Several studies have shown that erectile dysfunction is somehow linked to problems with cardiovascular health — which one comes first has been the question. It makes sense; the penis becomes erect through a complex system of blood vessels and spongy tissue called the corpora cavernosa — this is where the blood gets trapped, causing the erection. When problems arise through this system, whether they’re caused in the brain or through problems with the blood vessels, the penis can’t get erect.
Obesity is a state of chronic oxidative stress and inflammation (38). The increased oxidative stress associated with obesity may increase free radical formation, which could quench and deactivate nitric oxide, reducing its availability for target cells. Weight loss programs with dietary modifications and increased physical activity may lead to reduced oxidative stress associated with improved nitric oxide availability (39). As impaired nitric oxide activity appears to play an important role in the pathogenesis of erectile dysfunction (40), improved nitric oxide availability associated with weight loss may be implicated in the amelioration of erectile function in our series of obese men. A reduced CRP level due to sustained lifestyle changes may have contributed to amelioration of erectile function after treatment. Levels of CRP correlate significantly with reduced nitric oxide availability (41) and increasing severity of penile vascular disease as measured by penile Doppler (42). Moreover, consistent findings support a predictive role of CRP and IL-6 for cardiovascular events in different populations (43), while IL-8 is a potent chemoattractant (44).

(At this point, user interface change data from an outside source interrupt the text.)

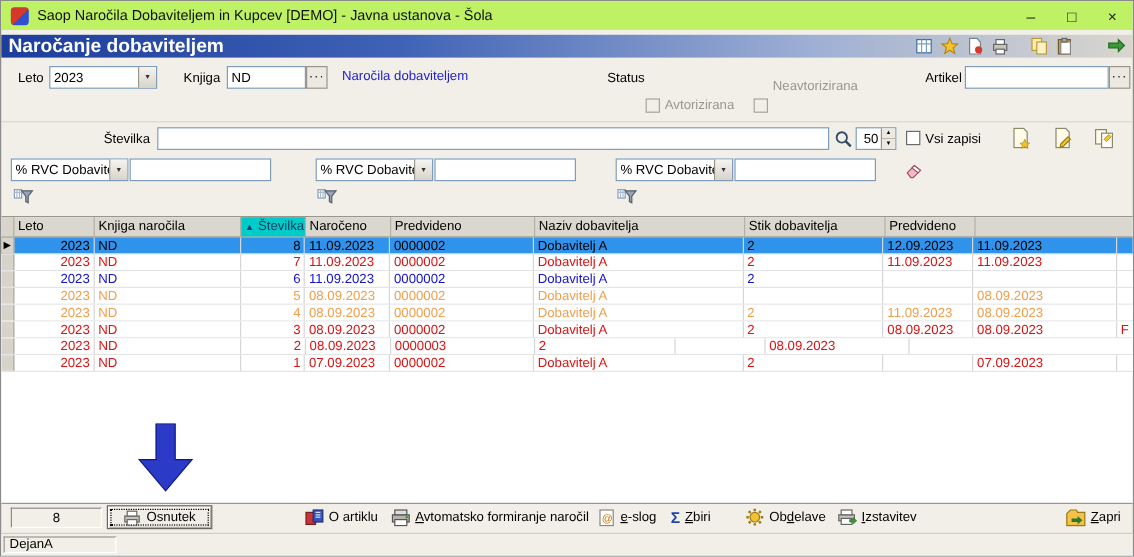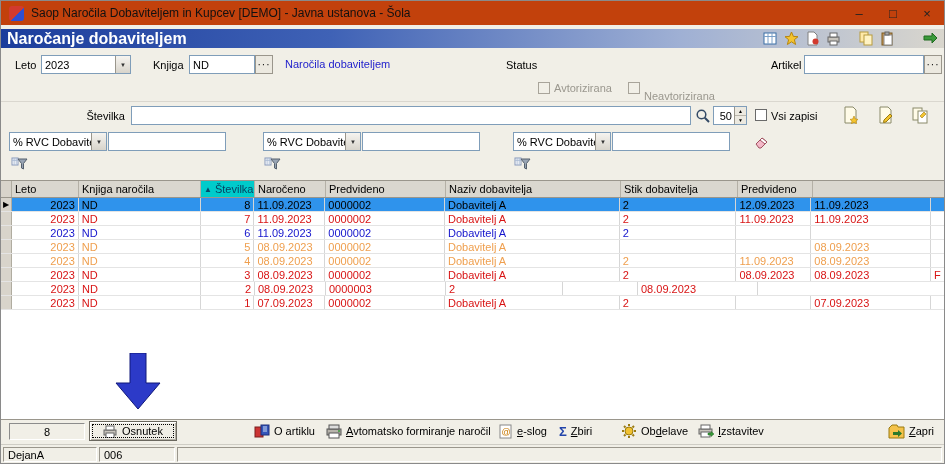"Saop Naročila Dobaviteljem in Kupcev" .titlebar { background: #c2410c -> #bef264 }
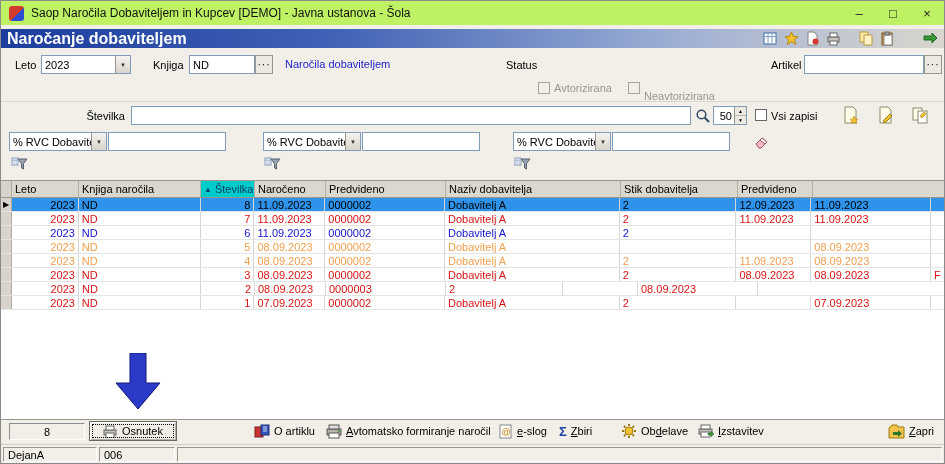"Neavtorizirana" span.lbl { top: 88px -> 64px }
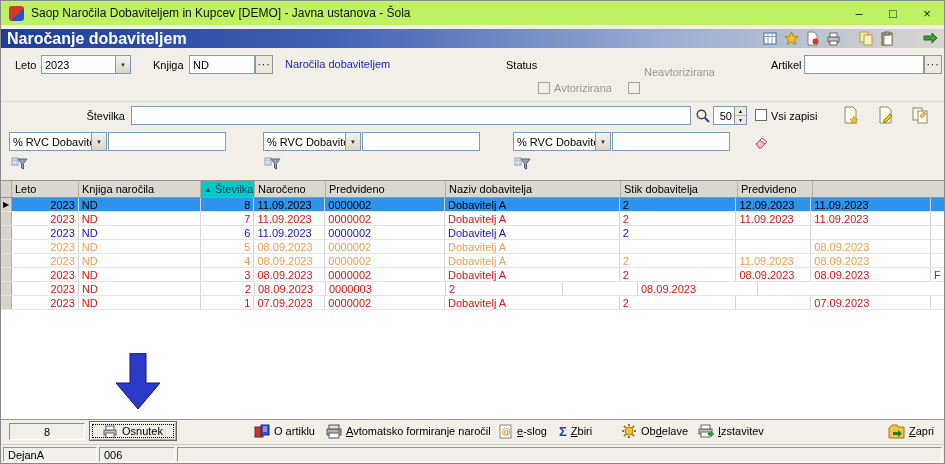"DejanA" .statusbar { flex-direction: none -> column }
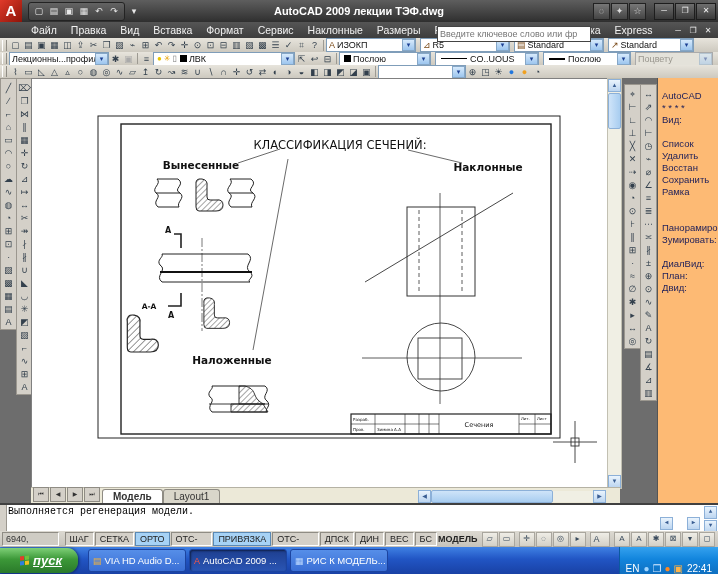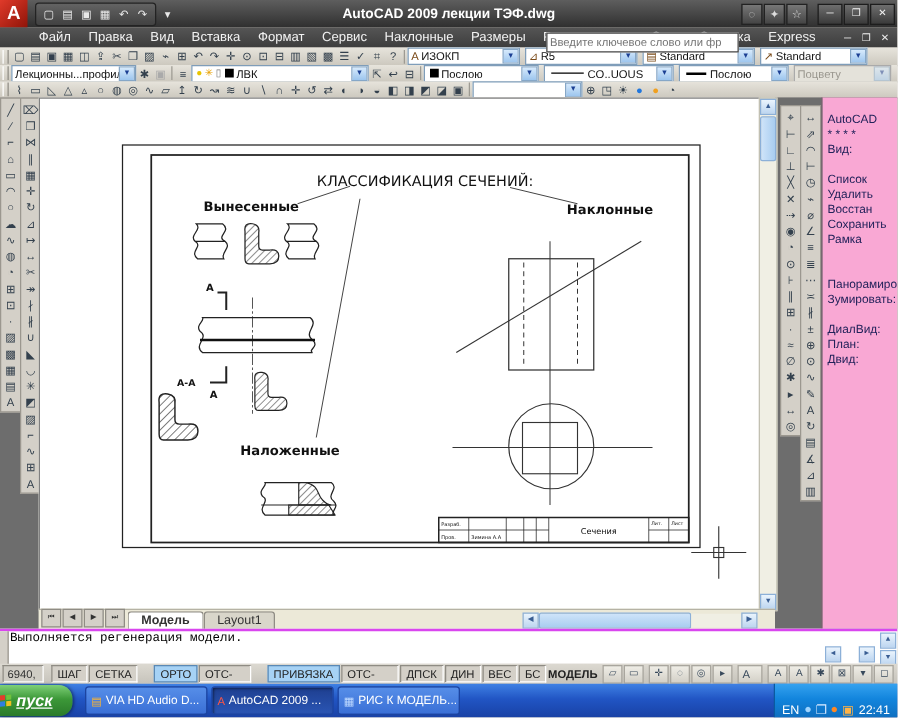"AutoCAD" #screenmenu { background: #f9a8d4 -> #fdba74 }
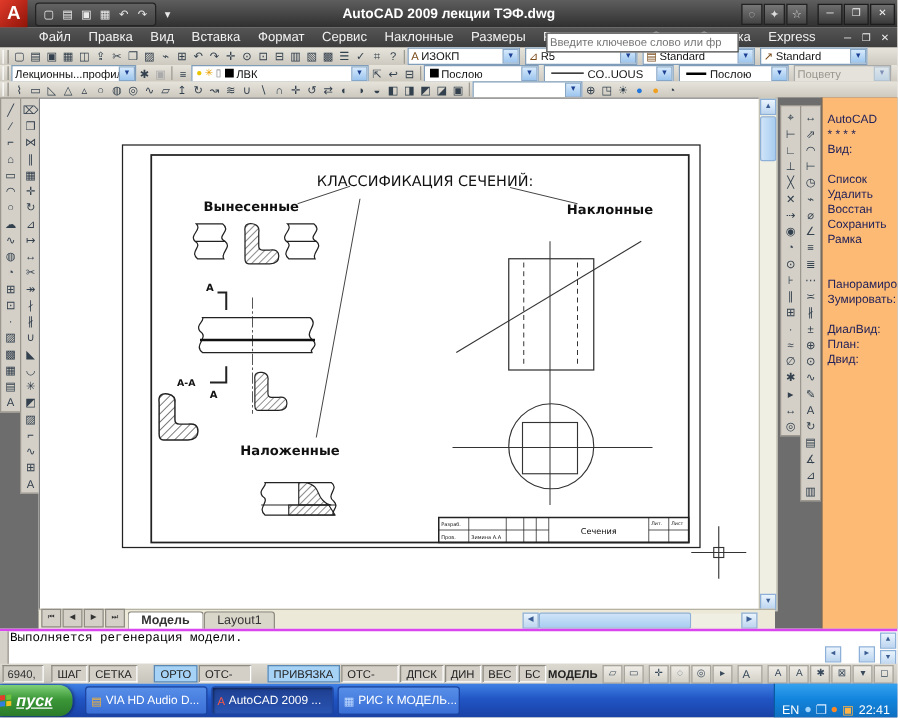"Выполняется регенерация модели." #cmdline { border-top: 2px solid #d946ef -> 2px solid #404040 }
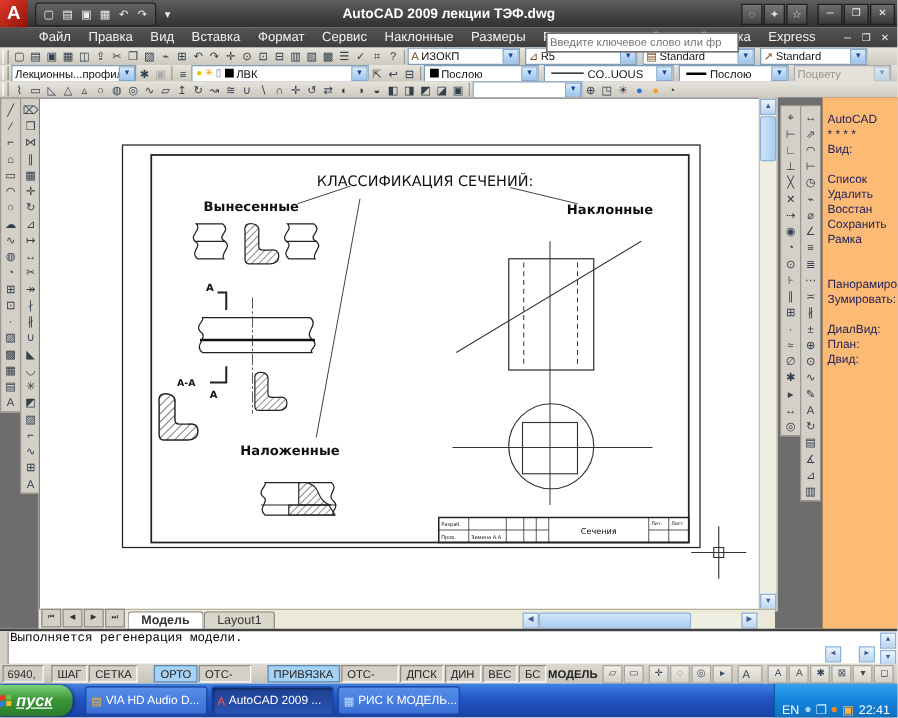"ОРТО" .toggle.on { margin-left: 12px -> none }
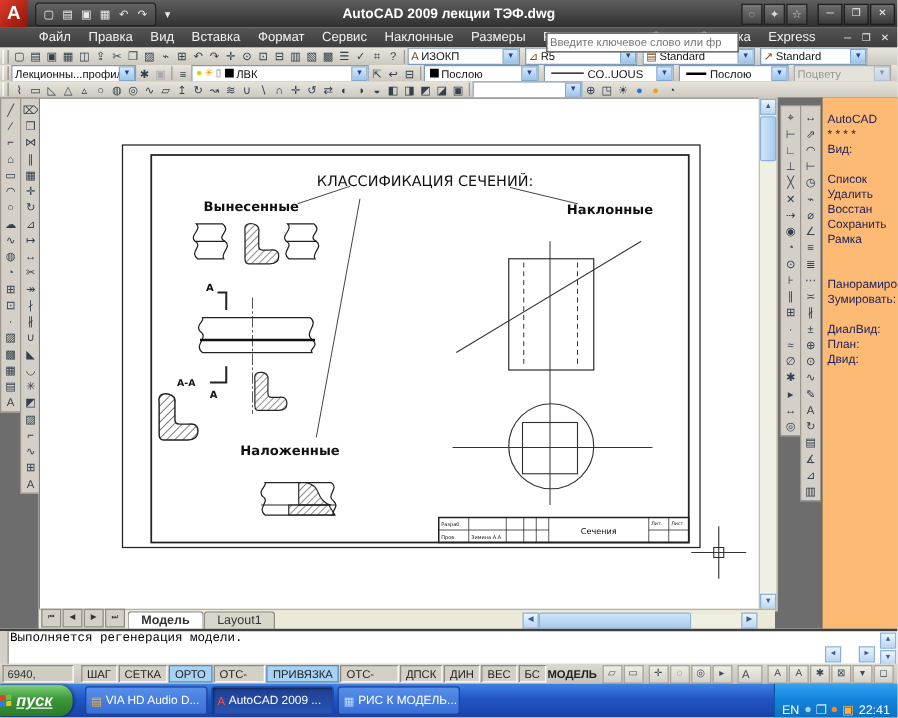"пуск" #startbtn { padding: 0 16px 0 0 -> 0 16px 0 20px }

Erectile Dysfunction is an embarrassing and frustrating condition among many men. There are several reasons behind this. Most of the time, it is caused by certain medical conditions such as diabetes, heart disease, obesity, as well as low testosterone. Other reasons may also include problems in blood flow, psychological issues, nerve damage, as well as hormonal fluctuations.
According to a study conducted by the University of the West of England, Bristol, pelvic floor exercises may be very effective in treating erectile problems. Many participants of the study, all of whom were men who had been experiencing erectile dysfunction for at least six months, reported a significant improvement of their condition within three months of training their pelvic floor. 

Low levels of zinc can be the cause for a variety of health-related problems. Zinc is a key mineral that cells use to metabolize nutrients. Immune function, DNA and protein production, and cell division are all related to zinc levels in the body. Zinc also enables the male body to produce testosterone. Because of this, your levels of zinc may affect erectile dysfunction.